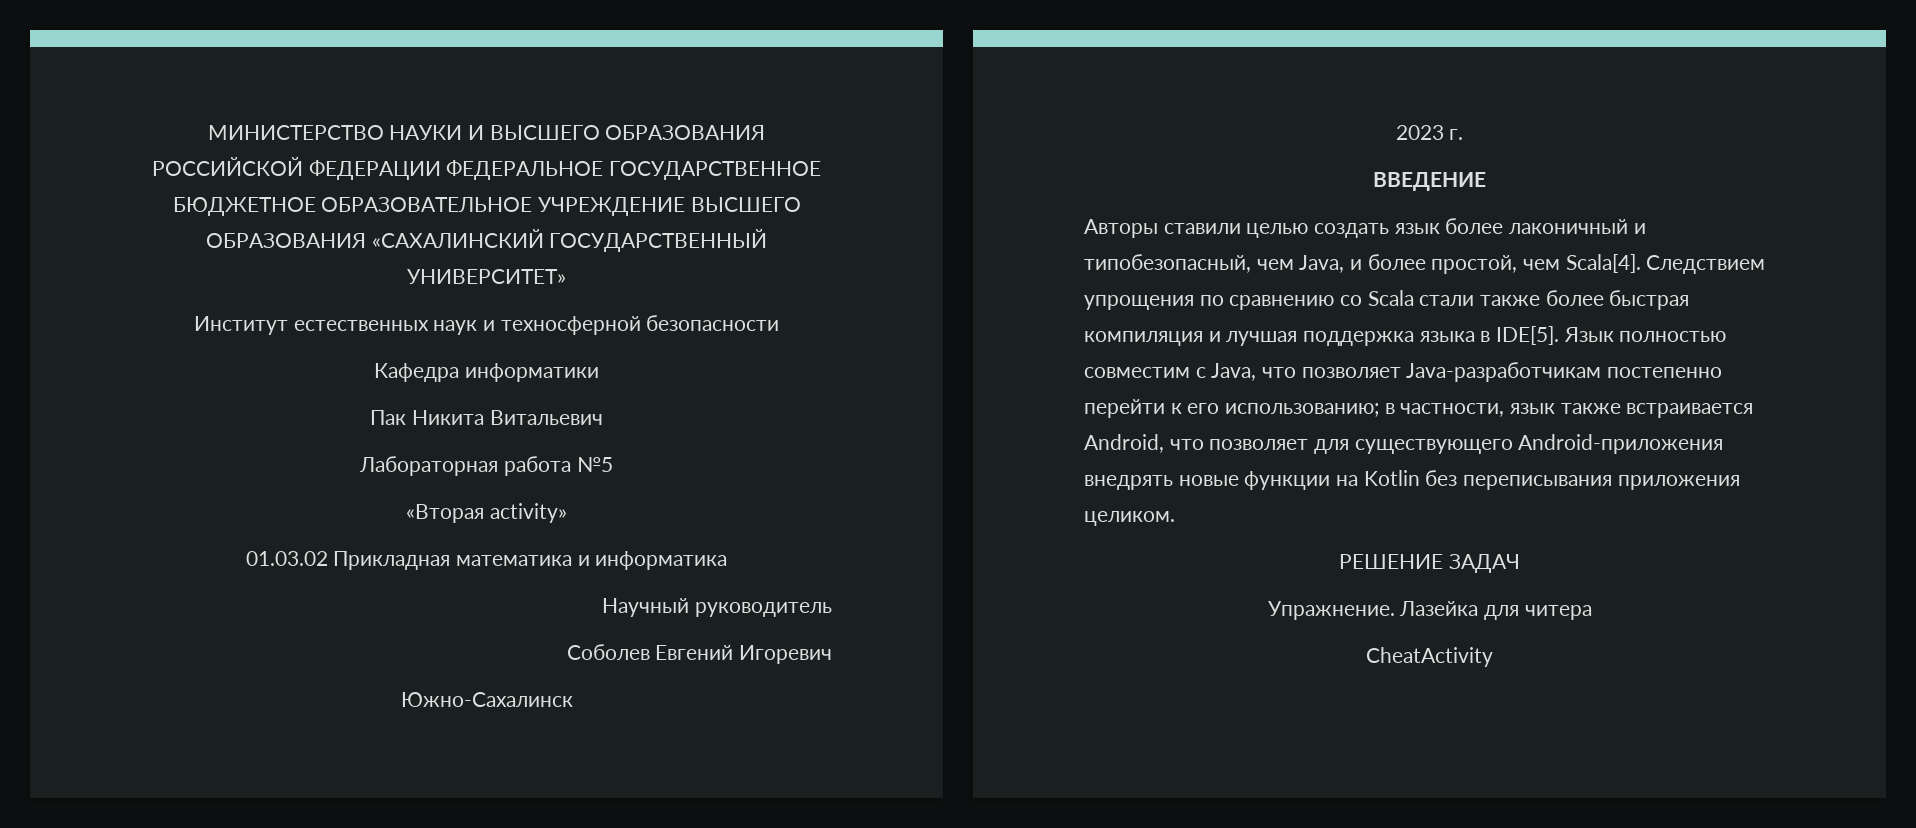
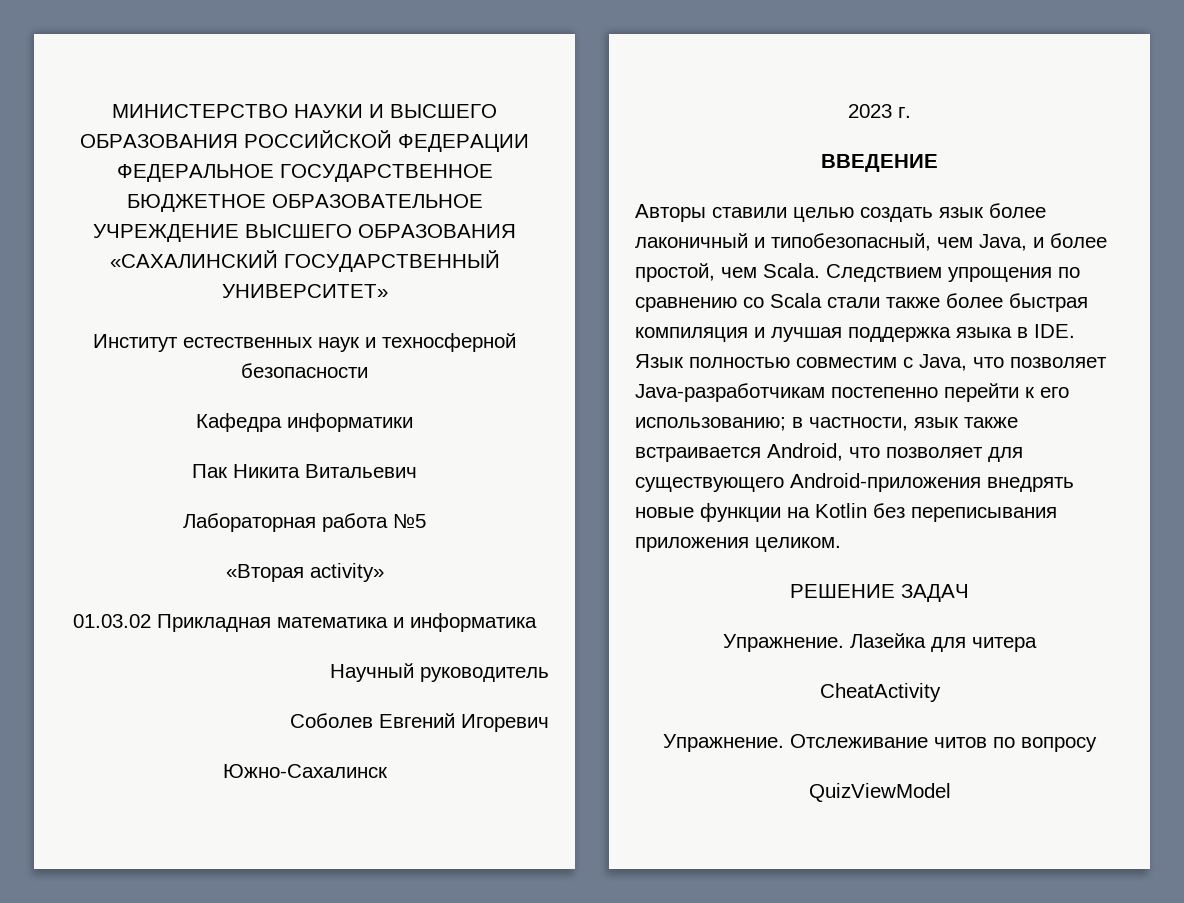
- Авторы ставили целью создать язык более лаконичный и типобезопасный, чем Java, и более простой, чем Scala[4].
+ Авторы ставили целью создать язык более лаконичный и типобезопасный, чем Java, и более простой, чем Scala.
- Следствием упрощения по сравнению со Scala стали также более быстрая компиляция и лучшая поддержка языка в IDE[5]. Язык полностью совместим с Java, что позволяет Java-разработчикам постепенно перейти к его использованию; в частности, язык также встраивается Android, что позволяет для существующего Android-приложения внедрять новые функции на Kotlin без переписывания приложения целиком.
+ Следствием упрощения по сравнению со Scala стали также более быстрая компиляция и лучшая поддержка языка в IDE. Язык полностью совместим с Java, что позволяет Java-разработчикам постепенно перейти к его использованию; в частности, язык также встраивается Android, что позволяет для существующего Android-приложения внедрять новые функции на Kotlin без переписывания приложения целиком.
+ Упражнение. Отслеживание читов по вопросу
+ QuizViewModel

__TASK ITEM__
Please return every record above exactly, but leave out the pictures.

__WRITTEN ANSWER__
- Авторы ставили целью создать язык более лаконичный и типобезопасный, чем Java, и более простой, чем Scala[4].
+ Авторы ставили целью создать язык более лаконичный и типобезопасный, чем Java, и более простой, чем Scala.
- Следствием упрощения по сравнению со Scala стали также более быстрая компиляция и лучшая поддержка языка в IDE[5]. Язык полностью совместим с Java, что позволяет Java-разработчикам постепенно перейти к его использованию; в частности, язык также встраивается Android, что позволяет для существующего Android-приложения внедрять новые функции на Kotlin без переписывания приложения целиком.
+ Следствием упрощения по сравнению со Scala стали также более быстрая компиляция и лучшая поддержка языка в IDE. Язык полностью совместим с Java, что позволяет Java-разработчикам постепенно перейти к его использованию; в частности, язык также встраивается Android, что позволяет для существующего Android-приложения внедрять новые функции на Kotlin без переписывания приложения целиком.
+ Упражнение. Отслеживание читов по вопросу
+ QuizViewModel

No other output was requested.